Detailed Description
The present invention will be described in further detail with reference to the accompanying drawings and examples. It is to be understood that the specific embodiments described herein are merely illustrative of the relevant invention and are not limiting of the invention. The described embodiments are only some, but not all embodiments of the invention. Based on the embodiments in the present invention, all other embodiments obtained by a person skilled in the art without creative work belong to the protection scope of the present invention.
The utility model provides a post-treatment SCR mixer to improve urea and waste gas mixing homogeneity. The following is described in detail with reference to several embodiments.
Referring to fig. 1 to 8, the present invention discloses an aftertreatment SCR mixer in example, including casing 100, and set gradually whirl plate 200, baffle 300 and first baffle 400 in casing 100, whirl plate 200, baffle 300 and first baffle 400 separate casing 100 into mixed flow passageway B and circulation passageway a, wherein: the housing 100 has an air inlet 101 for air inlet, an air outlet 102 for air outlet, and a nozzle mounting position 103 for mounting the urea nozzle 600, the air inlet 101 and the air outlet 102 are arranged along a first direction ox, when the urea nozzle 600 is mounted on the nozzle mounting position 103, the spraying direction of the urea nozzle is a second direction oy, and the second direction oy and the first direction ox are mutually crossed; a swirling part 201 communicating the air inlet 101 with the mixed flow channel B is arranged in the middle of the swirling plate 200, a plurality of communicating grooves 202 communicated with the circular flow channel A are formed in the edge of the swirling plate 200, and a center line O2 of the swirling part 201 is closer to the nozzle mounting position 103 than a center line O1 of the swirling plate 200; an air inlet hole 301 is formed in the position, close to the nozzle mounting position 103, of the baffle 300, and the air inlet hole 301 is communicated with the circulation channel A and the mixed flow channel B; a communication hole 302 is formed in the position, far away from the nozzle mounting position 103, of the baffle 300, and the communication hole 302 is communicated with the circulation channel A and the mixed flow channel B; the middle of the first partition 400 has a first exhaust hole 401 communicating the mixed flow passage B with the outlet 102.
It should be noted that the first direction ox and the second direction oy are arranged to intersect with each other, and the first direction ox and the second direction oy form an acute angle or a right angle along the exhaust gas intake direction. In the drawings, although the first direction ox and the second direction oy are vertically arranged, the present invention is not limited to the vertical form.

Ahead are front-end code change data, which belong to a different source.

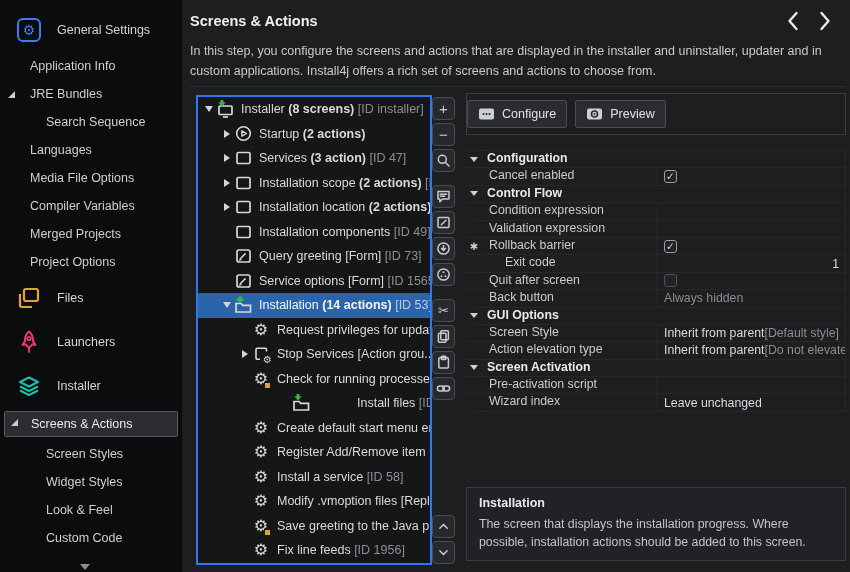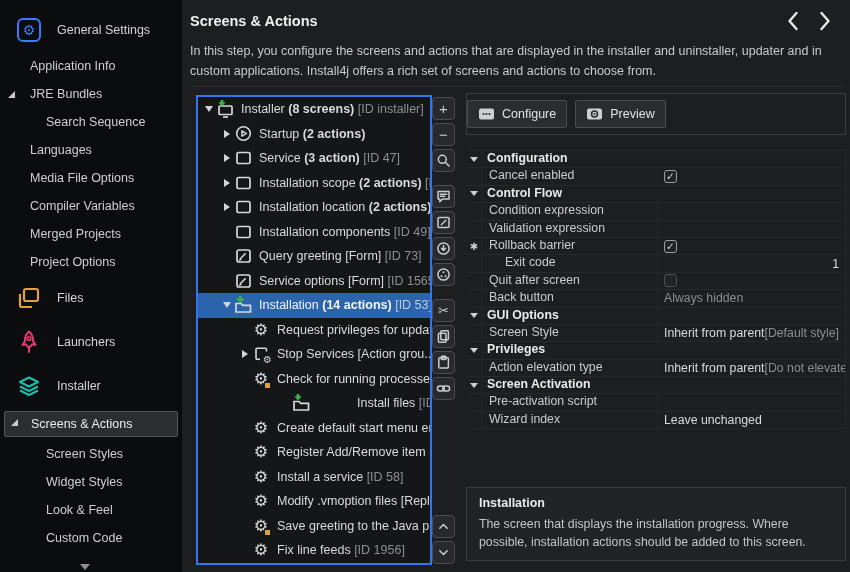"Service" span { text: Service -> Services }
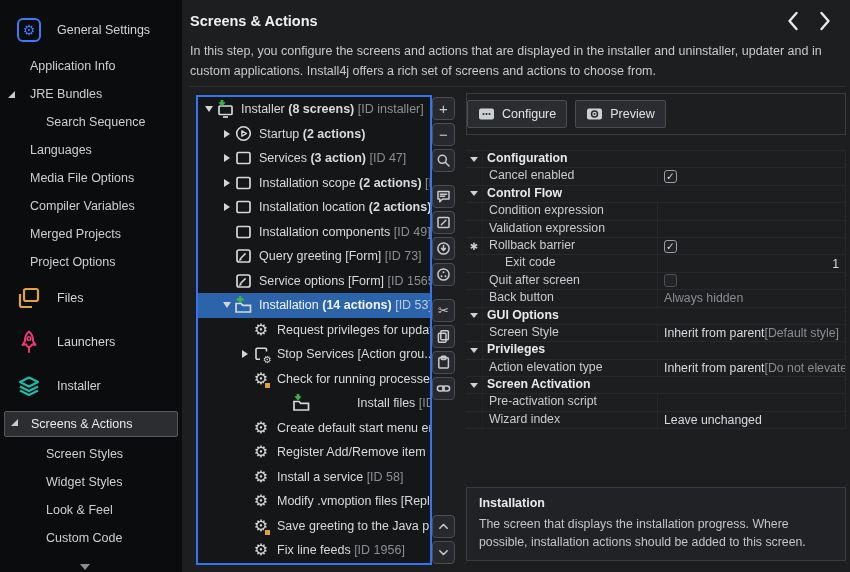"Privileges" div.p-row { html: <div> <span> <span></span> </span> <span>Privileges</span> </div> -> none }
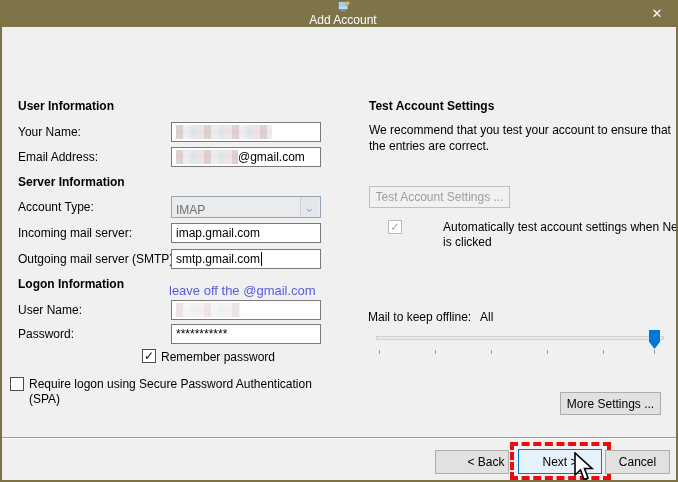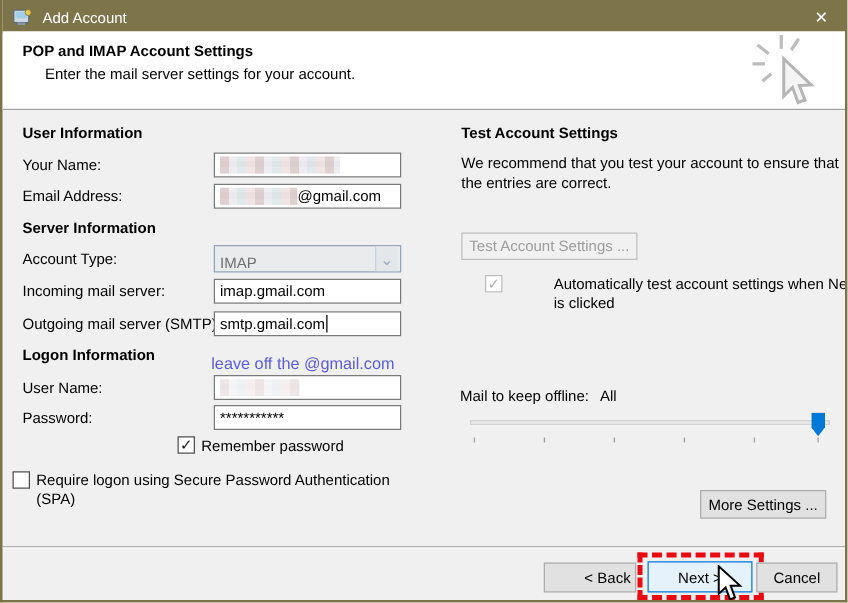"Add Account" .titlebar { flex-direction: none -> column }
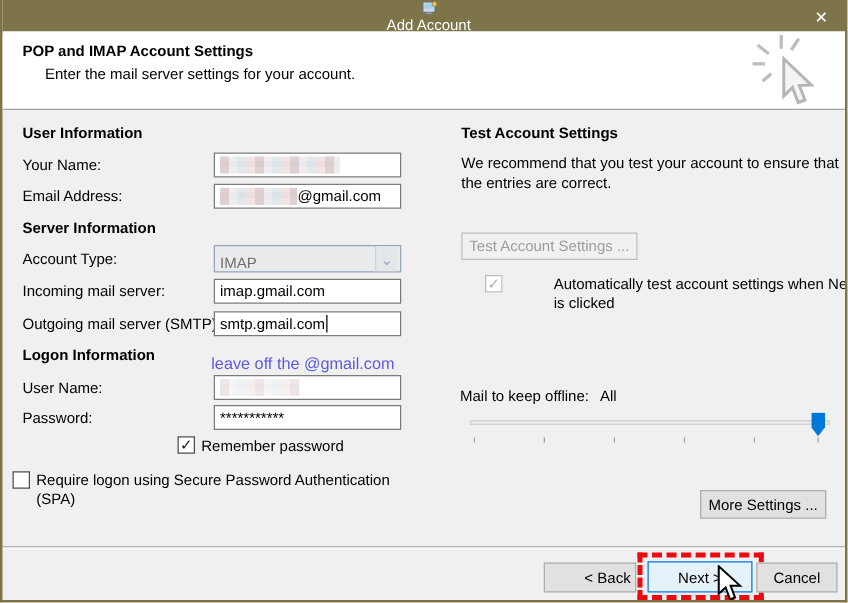"POP and IMAP Account Settings" div.header { html: <div> <div>POP and IMAP Account Settings</div> <div>Enter the mail server settings for your account.</div> <svg> <g> <line></line> <line></line> <line></line> <line></line> <line></line> </g> <path></path> </svg> </div> -> none }
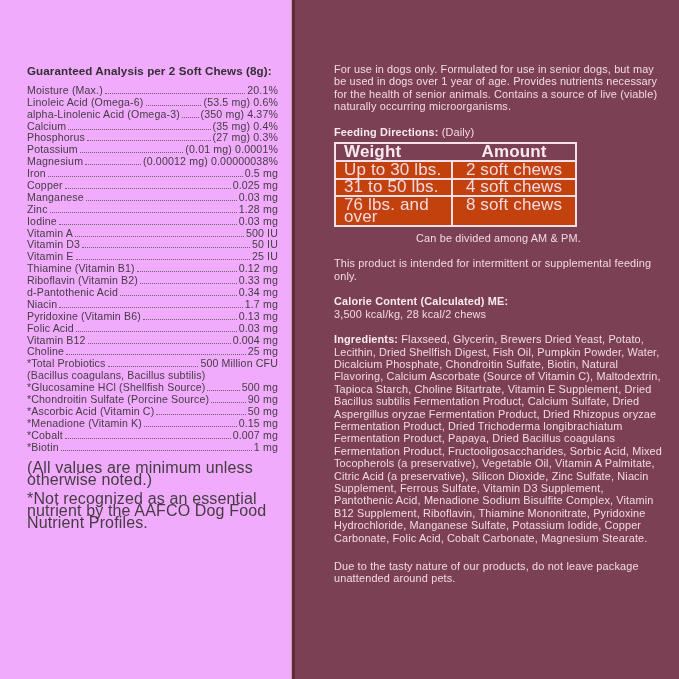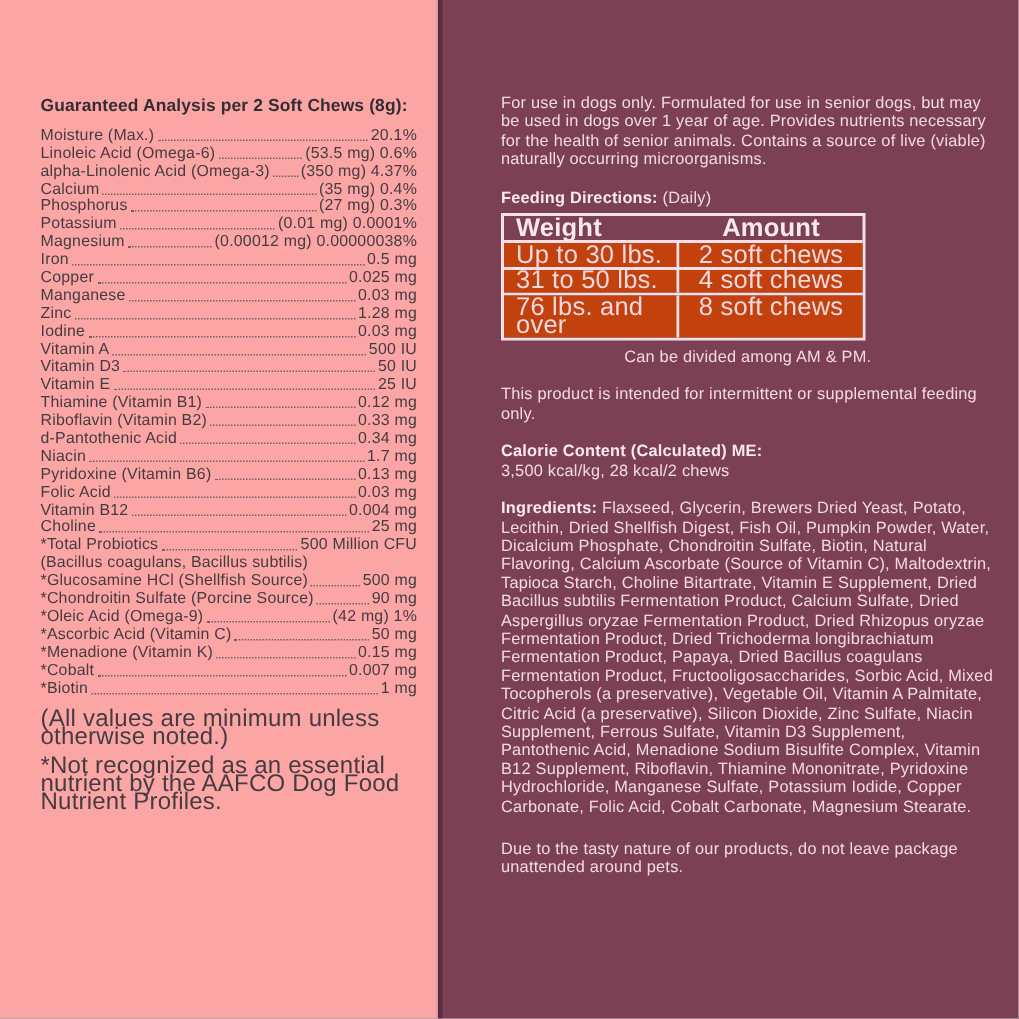"Guaranteed Analysis per 2 Soft" .panel-left { background: #fca5a5 -> #f0abfc }
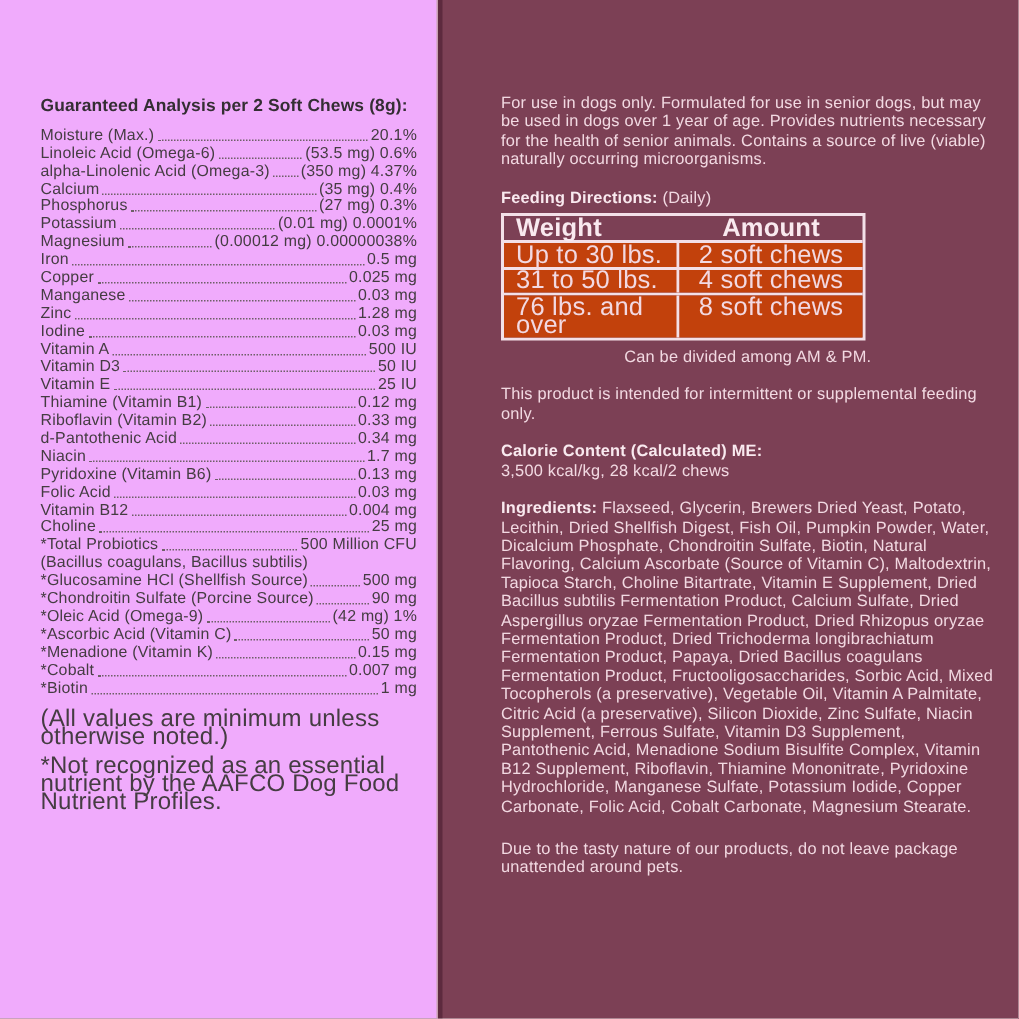"*Oleic Acid (Omega-9)" div.ga-row { html: <div> <span>*Oleic Acid (Omega-9)</span> <span></span> <span>(42 mg) 1%</span> </div> -> none }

When the rear SCR mixer of the utility model is used, the waste gas enters the shell 100 from the air inlet 101, and is divided into two parts when flowing through the rotational flow plate 200, one part flows to the rear circulation channel A through the communicating groove 202, and the other part enters the mixed flow channel B through the rotational flow part 201; after being sprayed into the circulation channel A, the urea sprayed by the urea nozzle 600 is mixed with the waste gas in the circulation channel A and is divided into three parts by the baffle 300, wherein the two parts flow to the two sides of the annular flow channel, and the rest flows to the mixed flow channel B through the air inlet hole 301 on the baffle 300; the air flows flowing to the two sides of the annular flow passage are subjected to convection collision through the baffle plate 300 and enter the mixed flow passage B through the communication hole 302, and finally three parts of air flows are converged in the mixed flow passage B and flow to the exhaust port through the first exhaust hole 401 on the first partition plate 400. Because the center line O2 of the swirling portion 201 is closer to the nozzle mounting position 103 than the center line O1 of the swirling plate 200, that is, the swirling portion 201 is eccentrically disposed, the side of the circulation channel a where the urea nozzle 600 is disposed forms a high-pressure side, and the opposite side forms a low-pressure side, it is ensured that the air flow of the circulation channel a flows to the opposite side from the nozzle mounting position 103, the mixing path of the exhaust gas and the urea spray is effectively increased, the mixing uniformity of the air flow is improved, and the urea spray is effectively prevented from being crystallized. In addition, the swirl plate 200 provides another flow path for the air flow, and on the other hand, a turbulent flow can be formed in the mixed flow channel B, so that the mixing degree of the air flow is improved.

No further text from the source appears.